Court Opinion

ID: 9811886
Source: CourtListenerOpinion
Date Created: 2023-08-31 22:32:15.789714+00
Date Added: 2024-06-11T15:22:19.812474
License: Public Domain

Davis, J.
dissenting: At the bottom of Earp’s note or bond, is the following:
“ I guarantee payment of the foregoing bond. Sept. 27th, 1881.
(Signed) “ D. W. Fuli.br.” [Seal]
There is only one promise to pay, and that is by Earp to Best. Earp is, unquestionably, the only principal to that obligation. Fuller guarantees the payment, and that, it is said, is a distinct undertaking — a special contract — to which he is principal. But the guarantee itself-is only for the payment of the debt which Earp, the principal, has promised to pay, and is not a primary obligation. Earp is principal to the thing guaranteed, and if you eliminate his promise, Fuller was promised to do nothing. He is not primarily liable for the debt. He is not the principal to any promise to pay money. He is not the principal in the one, and only one, “sealed instrument” promising to pay money, and if he Is to be held liable on a separate and independent contract or undertaking, then there was a collateral security, and, as insisted in the answer, as it was by Mr. Busbee in his argument, it was not assignable.

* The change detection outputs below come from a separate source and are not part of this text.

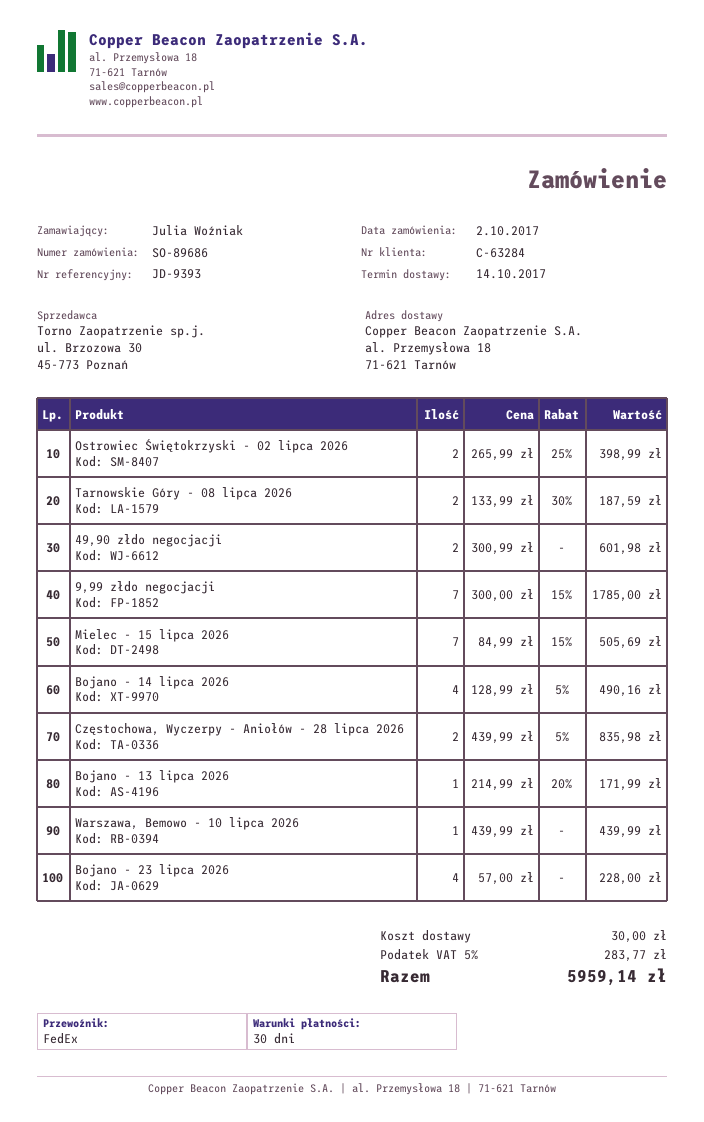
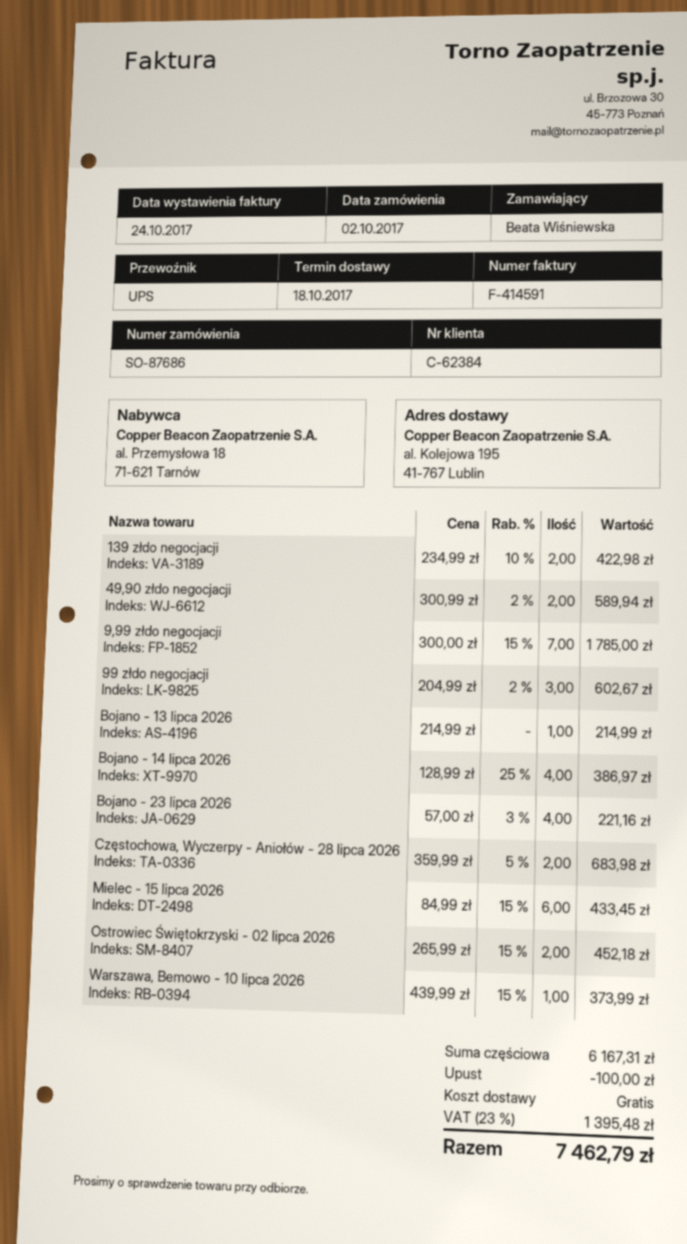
order number: SO-89686 -> SO-87686
delivery date: 2017-10-14 -> 2017-10-18
customer number: C-63284 -> C-62384
ordered by: Julia Woźniak -> Beata Wiśniewska
shipping method: FedEx -> UPS
ship to: al. Przemysłowa 18, 71-621 Tarnów -> al. Kolejowa 195, 41-767 Lublin
Ostrowiec Świętokrzyski - 02 lipca 2026: 2 x 265.99 - 25% = 398.99 -> 2 x 265.99 - 15% = 452.18
Tarnowskie Góry - 08 lipca 2026: 2 x 133.99 - 30% = 187.59 -> none
49,90 złdo negocjacji: 2 x 300.99 = 601.98 -> 2 x 300.99 - 2% = 589.94
Mielec - 15 lipca 2026: 7 x 84.99 - 15% = 505.69 -> 6 x 84.99 - 15% = 433.45
Bojano - 14 lipca 2026: 4 x 128.99 - 5% = 490.16 -> 4 x 128.99 - 25% = 386.97
Częstochowa, Wyczerpy - Aniołów - 28 lipca 2026: 2 x 439.99 - 5% = 835.98 -> 2 x 359.99 - 5% = 683.98
Bojano - 13 lipca 2026: 1 x 214.99 - 20% = 171.99 -> 1 x 214.99 = 214.99
Warszawa, Bemowo - 10 lipca 2026: 1 x 439.99 = 439.99 -> 1 x 439.99 - 15% = 373.99
Bojano - 23 lipca 2026: 4 x 57.00 = 228.00 -> 4 x 57.00 - 3% = 221.16
139 złdo negocjacji: none -> 2 x 234.99 - 10% = 422.98
99 złdo negocjacji: none -> 3 x 204.99 - 2% = 602.67
discount: none -> 100.00
shipping: 30.00 -> 0.00
tax: 5% = 283.77 -> 23% = 1395.48
total: 5959.14 -> 7462.79

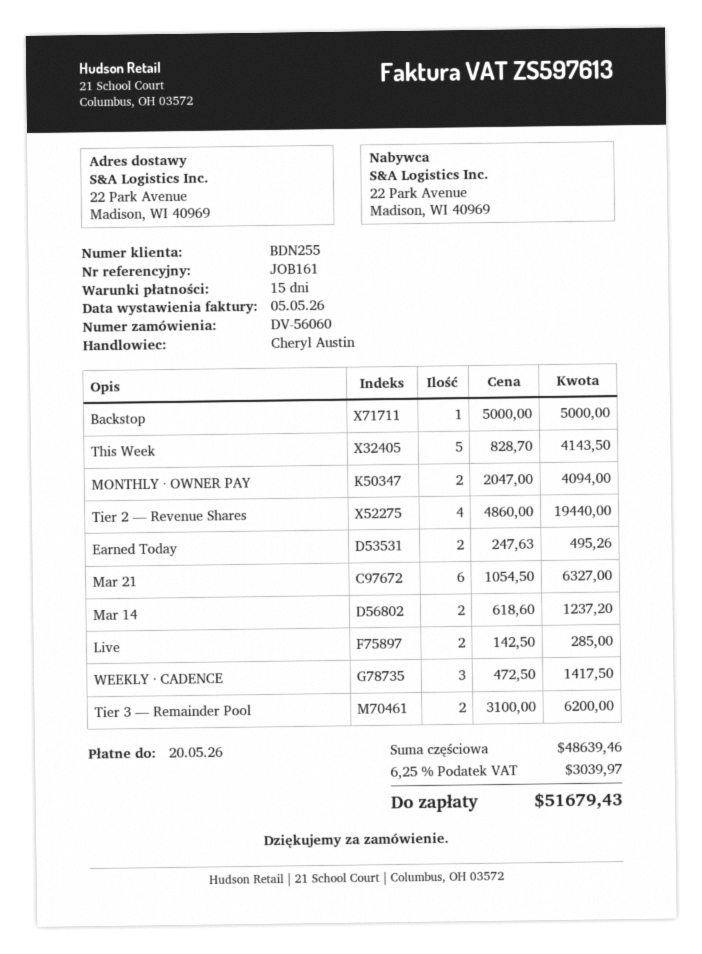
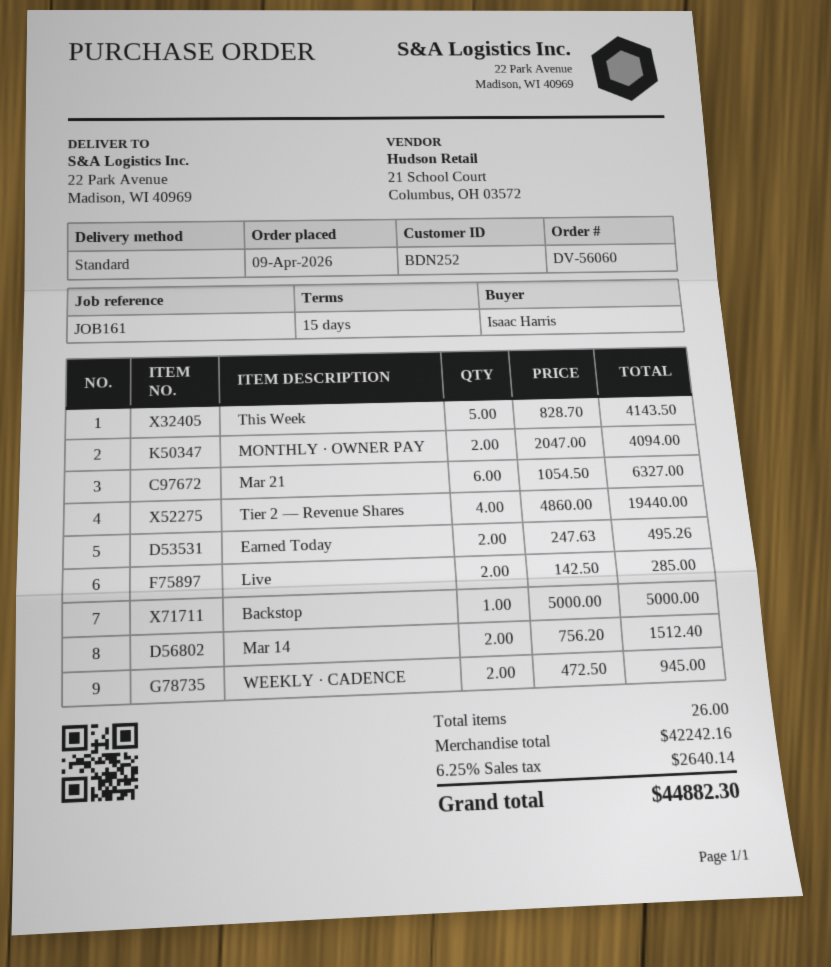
customer number: BDN255 -> BDN252
Mar 14: 2 x 618.60 = 1237.20 -> 2 x 756.20 = 1512.40
WEEKLY · CADENCE: 3 x 472.50 = 1417.50 -> 2 x 472.50 = 945.00
Tier 3 — Remainder Pool: 2 x 3100.00 = 6200.00 -> none
subtotal: 48639.46 -> 42242.16
tax: 6.25% = 3039.97 -> 6.25% = 2640.14
total: 51679.43 -> 44882.30

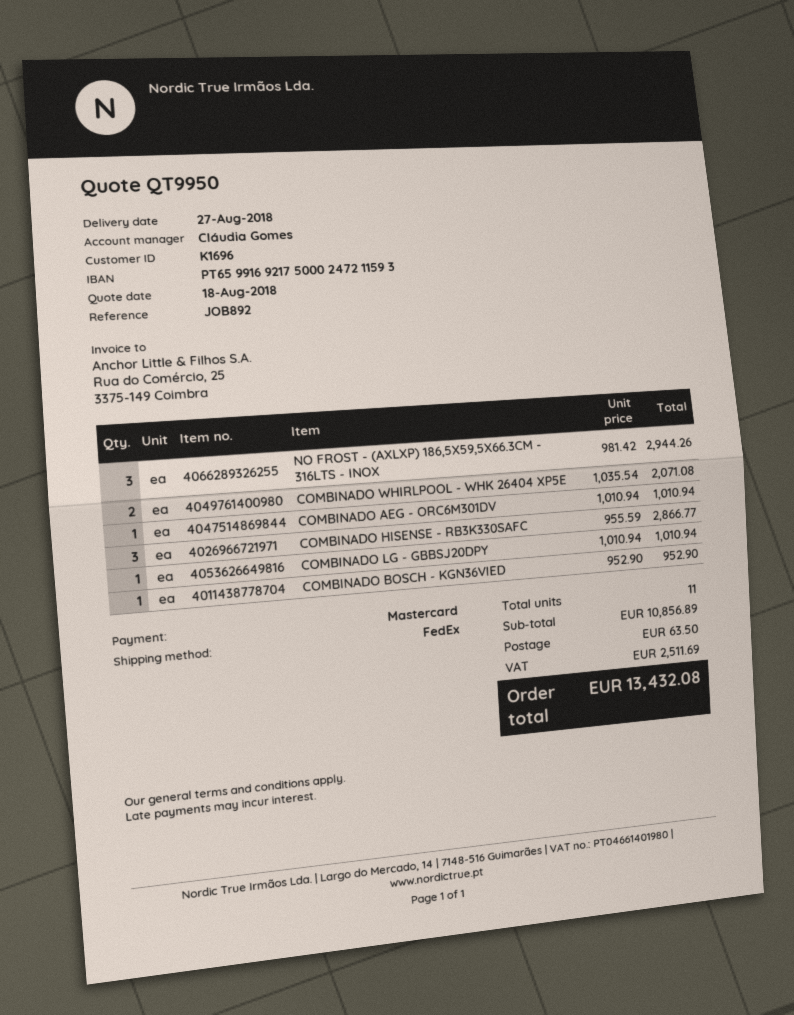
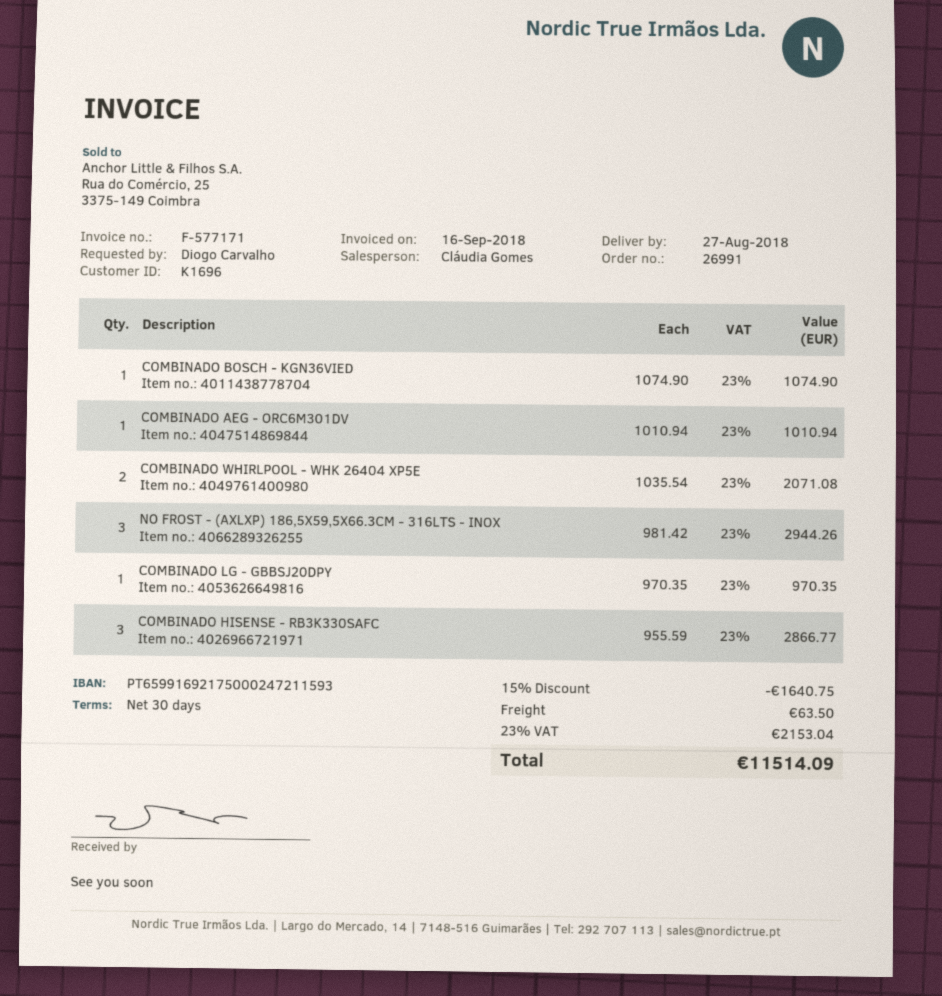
COMBINADO LG - GBBSJ20DPY: 1 x 1010.94 = 1010.94 -> 1 x 970.35 = 970.35
COMBINADO BOSCH - KGN36VIED: 1 x 952.90 = 952.90 -> 1 x 1074.90 = 1074.90
discount: none -> 15% = 1640.75
tax: 2511.69 -> 2153.04
total: 13432.08 -> 11514.09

We are construing the instrument in view of a statute, which, it seems to me, was plainly intended to limit only the liability of the “principal” to a contract under seal to ten years, and to limit the liability of all persons secondarily liable, whether under seal or not, to three years. It seems to me that there was only one principal to the obligation to pay Best the $100, and that principal was Earp. I am not *332sure, that a guarantor is ever called a principal, as to the thing guaranteed to be done, and whether you call him guarantor or surety to the original and principal obligation, I think neither the spirit nor the letter of section 152, sub-sec. 2, of The Code, makes him “ principal thereto.”
Judge DANIEL says: “A guaranty is a promise to answer the payment of some debt,-or the performance of some duty, in case of the failure of another person who is himself, in the first instance, liable to such payment or performance.” Carpenter v. Wall, 4 D. & B., 144 I think this other person is everywhere, and in all cases, spoken of as the 'principal. I do not think a case can be found in which the guarantor for the payment of another is spoken of as principal. It is said that the contract of guaranty is co-extensive with that of the principal. The answer is, so is that of any other surety under seal, but for our statute — and it is that which makes the distinction between the limit of the liability of the principal and the person hound to answer for him — whether as surety or (I think) guarantor, for the judgment.
Baylus on Surety and Guaranty, throughout, speaks of the relation between the parties as surety and principal, guarantor and principal, and of contracts of guaranty and contracts of surety, and he also says, that “if the guaranty is made with one person it cannot be extended to another.” Sections 146, 113, 133, 147.
Would not Fuller, in an action against him and Best, or against him and Best’s assignee, be entitled to the benefits of §§ 2100 and 2101 of The Code ? Would he not have the right to show in what relation he stood to the parties, and that he was only surety for the payment of the $100, and that it was so understood by the parties? That he was not principal? Welfare v. Thompson, 83 N. C., 276; Lowder v. Noding, 8 Ired. Eq., 208. I think that in this case it sufficiently appears that the guarantor, as is often the case in single guaranties for the payment of money by another, is *333really a surety, and only a surety, for the principal; and if that were not the fair and necessary construction of the instrument, he would have a right to show that it' was so intended and so understood by the parties, and that he would have the right to show this by parol. Welfare v. Thompson, supra.
I think there was no error in the ruling of the Judge below.